* _SOURCE MATERIAL_:
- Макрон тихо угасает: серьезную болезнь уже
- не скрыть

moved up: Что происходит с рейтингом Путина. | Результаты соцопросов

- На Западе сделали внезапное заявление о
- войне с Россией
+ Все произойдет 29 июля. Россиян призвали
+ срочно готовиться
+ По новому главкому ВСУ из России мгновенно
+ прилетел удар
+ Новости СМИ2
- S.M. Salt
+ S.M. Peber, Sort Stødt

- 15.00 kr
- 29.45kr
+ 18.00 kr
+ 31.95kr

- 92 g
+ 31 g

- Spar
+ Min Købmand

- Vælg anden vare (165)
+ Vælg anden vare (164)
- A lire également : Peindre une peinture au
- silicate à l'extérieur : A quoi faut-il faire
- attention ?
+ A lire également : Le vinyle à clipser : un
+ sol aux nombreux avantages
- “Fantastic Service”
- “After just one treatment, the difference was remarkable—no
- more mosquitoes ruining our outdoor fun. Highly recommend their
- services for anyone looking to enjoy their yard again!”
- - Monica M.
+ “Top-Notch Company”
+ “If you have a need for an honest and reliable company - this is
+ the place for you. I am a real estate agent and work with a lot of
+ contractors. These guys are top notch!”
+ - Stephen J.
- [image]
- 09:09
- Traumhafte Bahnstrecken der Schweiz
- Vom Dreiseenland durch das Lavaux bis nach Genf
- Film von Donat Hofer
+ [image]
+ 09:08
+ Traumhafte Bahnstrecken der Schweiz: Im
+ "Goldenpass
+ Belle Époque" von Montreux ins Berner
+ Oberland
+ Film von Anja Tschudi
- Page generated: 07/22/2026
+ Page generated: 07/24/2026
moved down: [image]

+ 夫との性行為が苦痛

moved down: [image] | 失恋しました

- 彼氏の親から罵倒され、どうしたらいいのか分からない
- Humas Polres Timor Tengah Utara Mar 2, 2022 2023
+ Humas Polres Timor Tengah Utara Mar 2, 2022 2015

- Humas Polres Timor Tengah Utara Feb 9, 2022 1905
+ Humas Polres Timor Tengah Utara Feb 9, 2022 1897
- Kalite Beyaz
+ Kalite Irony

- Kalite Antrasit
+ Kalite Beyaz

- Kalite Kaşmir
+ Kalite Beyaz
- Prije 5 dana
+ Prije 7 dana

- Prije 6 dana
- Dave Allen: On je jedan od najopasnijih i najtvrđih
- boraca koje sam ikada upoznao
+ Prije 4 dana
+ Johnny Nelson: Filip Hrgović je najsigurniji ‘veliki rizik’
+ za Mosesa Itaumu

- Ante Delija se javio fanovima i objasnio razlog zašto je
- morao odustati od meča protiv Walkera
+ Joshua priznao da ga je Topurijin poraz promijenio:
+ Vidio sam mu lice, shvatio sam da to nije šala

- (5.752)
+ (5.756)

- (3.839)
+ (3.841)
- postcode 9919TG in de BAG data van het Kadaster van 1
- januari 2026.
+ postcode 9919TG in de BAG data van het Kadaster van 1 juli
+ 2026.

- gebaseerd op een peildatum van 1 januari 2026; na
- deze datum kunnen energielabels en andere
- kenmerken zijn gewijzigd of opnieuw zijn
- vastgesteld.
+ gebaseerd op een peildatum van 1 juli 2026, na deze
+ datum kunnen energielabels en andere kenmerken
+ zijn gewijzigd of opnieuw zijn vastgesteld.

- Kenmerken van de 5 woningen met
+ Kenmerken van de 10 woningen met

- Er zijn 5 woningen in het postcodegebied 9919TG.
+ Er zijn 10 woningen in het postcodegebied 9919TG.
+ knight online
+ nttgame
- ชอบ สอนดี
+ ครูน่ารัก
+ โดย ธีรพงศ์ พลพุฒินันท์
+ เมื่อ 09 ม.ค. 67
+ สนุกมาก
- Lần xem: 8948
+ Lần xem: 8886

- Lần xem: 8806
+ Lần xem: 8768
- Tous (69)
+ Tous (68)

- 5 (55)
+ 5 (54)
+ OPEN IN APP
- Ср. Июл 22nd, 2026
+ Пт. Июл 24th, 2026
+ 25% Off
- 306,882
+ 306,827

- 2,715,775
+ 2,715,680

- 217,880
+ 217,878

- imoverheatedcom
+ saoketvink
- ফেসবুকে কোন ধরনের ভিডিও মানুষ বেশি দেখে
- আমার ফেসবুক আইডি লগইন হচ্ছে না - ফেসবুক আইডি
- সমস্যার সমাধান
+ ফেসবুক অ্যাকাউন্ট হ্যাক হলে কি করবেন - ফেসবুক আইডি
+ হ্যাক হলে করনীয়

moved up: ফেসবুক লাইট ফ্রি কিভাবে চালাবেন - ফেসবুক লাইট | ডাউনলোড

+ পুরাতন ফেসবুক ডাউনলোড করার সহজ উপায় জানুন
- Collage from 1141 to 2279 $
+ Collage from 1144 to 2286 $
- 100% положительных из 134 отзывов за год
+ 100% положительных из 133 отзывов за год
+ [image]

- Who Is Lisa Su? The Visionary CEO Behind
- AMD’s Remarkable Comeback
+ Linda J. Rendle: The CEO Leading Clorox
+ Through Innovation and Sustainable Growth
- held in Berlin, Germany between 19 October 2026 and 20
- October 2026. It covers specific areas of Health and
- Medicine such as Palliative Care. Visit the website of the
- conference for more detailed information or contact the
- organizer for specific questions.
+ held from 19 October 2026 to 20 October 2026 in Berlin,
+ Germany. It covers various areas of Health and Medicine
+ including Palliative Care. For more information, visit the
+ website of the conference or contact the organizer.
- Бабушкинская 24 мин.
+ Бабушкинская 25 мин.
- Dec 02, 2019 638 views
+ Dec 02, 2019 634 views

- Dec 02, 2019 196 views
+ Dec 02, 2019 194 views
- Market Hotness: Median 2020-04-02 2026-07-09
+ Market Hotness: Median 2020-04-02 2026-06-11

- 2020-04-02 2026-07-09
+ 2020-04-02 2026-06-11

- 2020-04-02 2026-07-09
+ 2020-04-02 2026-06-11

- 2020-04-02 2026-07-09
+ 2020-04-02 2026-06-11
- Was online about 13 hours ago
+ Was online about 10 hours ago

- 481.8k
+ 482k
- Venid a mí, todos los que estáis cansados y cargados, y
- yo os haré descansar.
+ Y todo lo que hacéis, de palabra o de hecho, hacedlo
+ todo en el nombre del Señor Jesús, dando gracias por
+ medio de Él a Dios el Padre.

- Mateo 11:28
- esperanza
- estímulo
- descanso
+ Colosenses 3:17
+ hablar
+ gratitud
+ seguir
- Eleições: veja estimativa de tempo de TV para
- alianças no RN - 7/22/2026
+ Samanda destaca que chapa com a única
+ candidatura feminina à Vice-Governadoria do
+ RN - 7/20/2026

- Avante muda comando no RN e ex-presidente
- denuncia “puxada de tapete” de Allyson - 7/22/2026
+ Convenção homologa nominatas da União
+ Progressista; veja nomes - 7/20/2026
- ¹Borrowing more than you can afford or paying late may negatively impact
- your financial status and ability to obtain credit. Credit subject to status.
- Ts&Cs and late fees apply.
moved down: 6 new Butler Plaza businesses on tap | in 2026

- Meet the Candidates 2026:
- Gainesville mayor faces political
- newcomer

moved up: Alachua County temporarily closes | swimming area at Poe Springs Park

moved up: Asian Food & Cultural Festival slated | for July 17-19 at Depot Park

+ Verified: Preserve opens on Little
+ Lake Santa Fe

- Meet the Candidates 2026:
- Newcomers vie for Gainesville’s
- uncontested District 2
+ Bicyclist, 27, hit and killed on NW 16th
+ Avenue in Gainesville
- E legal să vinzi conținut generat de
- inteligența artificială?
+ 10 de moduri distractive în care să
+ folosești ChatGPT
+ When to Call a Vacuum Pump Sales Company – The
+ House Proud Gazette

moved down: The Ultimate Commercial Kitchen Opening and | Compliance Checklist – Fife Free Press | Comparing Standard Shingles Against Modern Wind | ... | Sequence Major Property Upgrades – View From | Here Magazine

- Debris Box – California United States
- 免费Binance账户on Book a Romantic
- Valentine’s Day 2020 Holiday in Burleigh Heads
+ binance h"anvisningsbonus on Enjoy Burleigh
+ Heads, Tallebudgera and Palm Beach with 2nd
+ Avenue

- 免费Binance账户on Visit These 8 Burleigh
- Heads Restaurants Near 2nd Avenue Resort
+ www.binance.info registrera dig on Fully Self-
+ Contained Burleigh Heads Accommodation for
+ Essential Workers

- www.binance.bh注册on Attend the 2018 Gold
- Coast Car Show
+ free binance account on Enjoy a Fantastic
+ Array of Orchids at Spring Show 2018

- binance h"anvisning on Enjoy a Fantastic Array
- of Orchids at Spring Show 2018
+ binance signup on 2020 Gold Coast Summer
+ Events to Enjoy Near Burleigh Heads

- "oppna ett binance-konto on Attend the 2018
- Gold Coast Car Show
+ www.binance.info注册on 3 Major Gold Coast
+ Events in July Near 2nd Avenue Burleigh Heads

* _WHAT TO WORK ON_: Some lines above may hold the word "Array"; say how many do, giving nothing besides the number.

* _RESPONSE TO THE TASK_: 2